Examination of the effects of thiamine and thiamine pyrophosphate on Doxorubicin-induced experimental cardiotoxicity.

BACKGROUND AND PURPOSE

To investigate the effect of thiamine and thiamine pyrophosphate on doxorubicin-induced cardiotoxicity biochemically and histopathologically and to examine whether doxorubicin cardiotoxicity is related to the conversion of thiamine into thiamine pyrophosphate and inhibition of thiamine pyrophosphokinase (TPK) enzyme.

EXPERIMENTAL APPROACH

A total of 48 Albino Wistar male rats were used.
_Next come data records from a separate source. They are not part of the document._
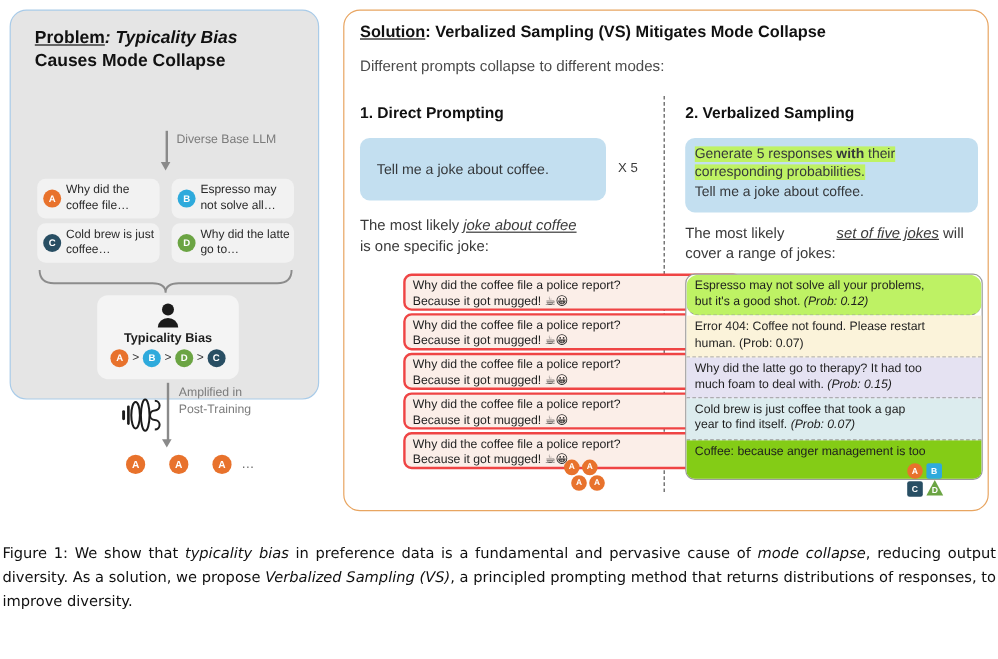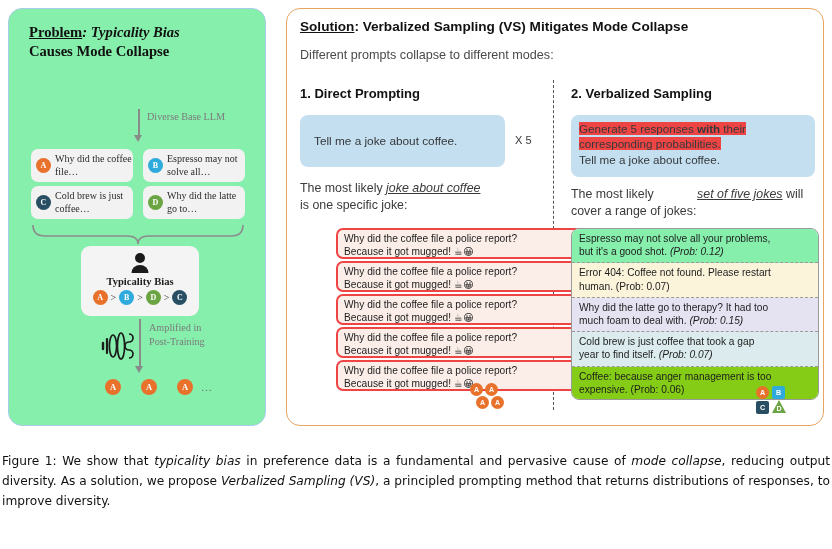"Problem: Typicality Bias" #problem-panel { background: #86efac -> #e5e5e5; font-family: Liberation Serif, serif -> none; height: 418px -> 325px }
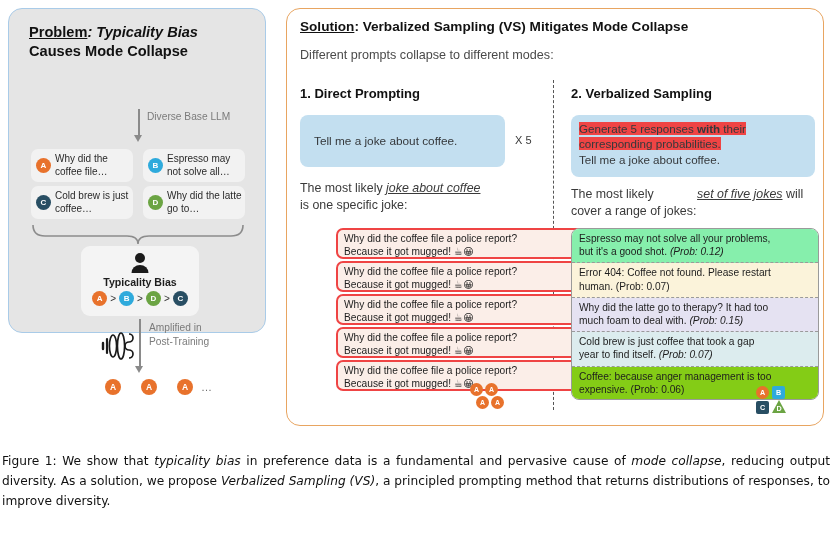"Generate 5 responses with their" #vs-pill .hl { background: #ef4444 -> #bef264 }
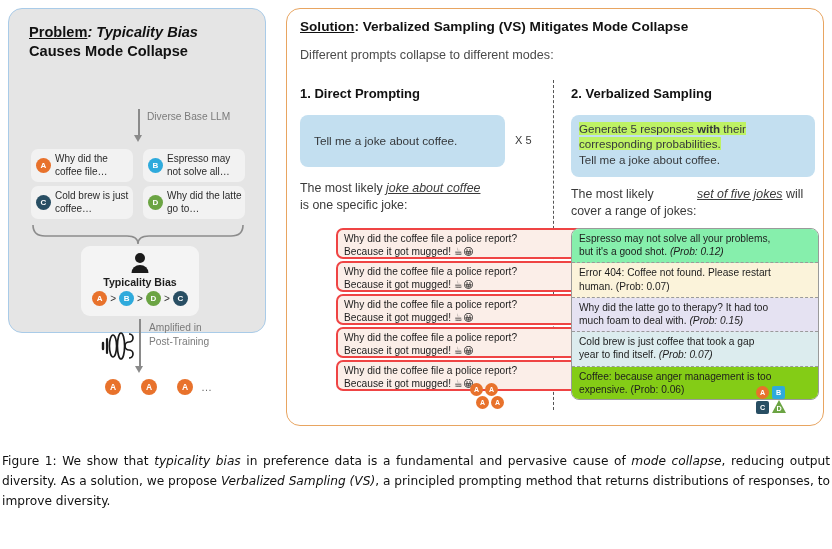"Espresso may not solve all" div.vs-row { background: #86efac -> #bef264; border-radius: none -> 10px }
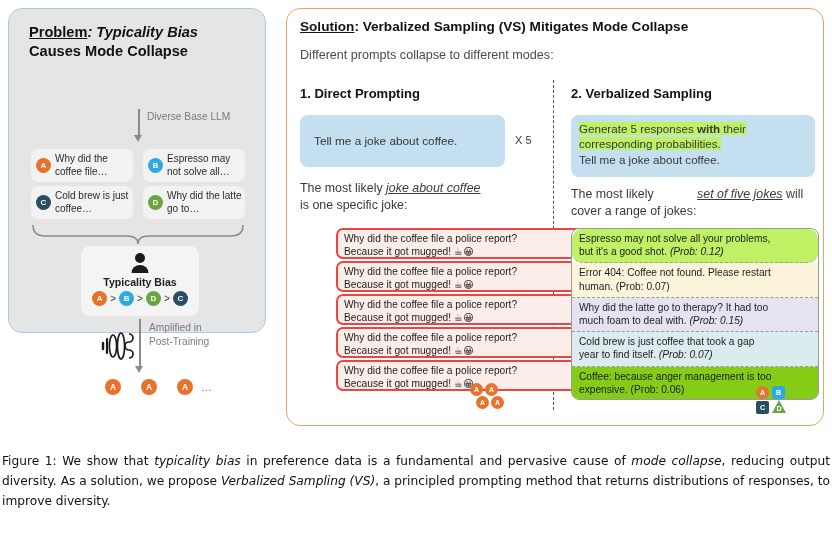"expensive. (Prob: 0.06)" div.line { html: <div><span>expensive.</span> <span>(Prob: 0.06)</span></div> -> none }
Rats were divided into groups as thiamine + doxorubicin (TIA + DOX), thiamine pyrophosphate + doxorubicin (TPP + DOX), DOX, and healthy (HEA) groups. One hour after the administration of thiamine and TPP in 25 mg/kg doses, 5 mg/kg doxorubicin were injected to all groups except HEA group during 7 days. Then, the samples were collected for biochemical (glutathione [GSH], malondialdehyde [MDA], DNA damage, creatine kinase (CK), CK-MB, and troponine I [TP-I]), molecular (TPK), and histopathological examinations.

KEY RESULTS

Oxidant parameters (MDA and DNA damage) decreased and antioxidant parameter (GSH) increased in TPP + DOX group. In addition, levels of CK, CK-MB, and TP-I were low in the TPP + DOX group and high in the TIA + DOX and DOX groups. Cardiac tissue was protected in TPP + DOX group, and no protective effect was observed in TIA + DOX and DOX groups. Messenger RNA expression of TPK was decreased in DOX and TIA + DOX groups.

CONCLUSION AND IMPLICATIONS

The cardiotoxic effect of doxorubicin originated from the inhibition of TPK enzyme resulting in insufficient production of thiamine pyrophosphate.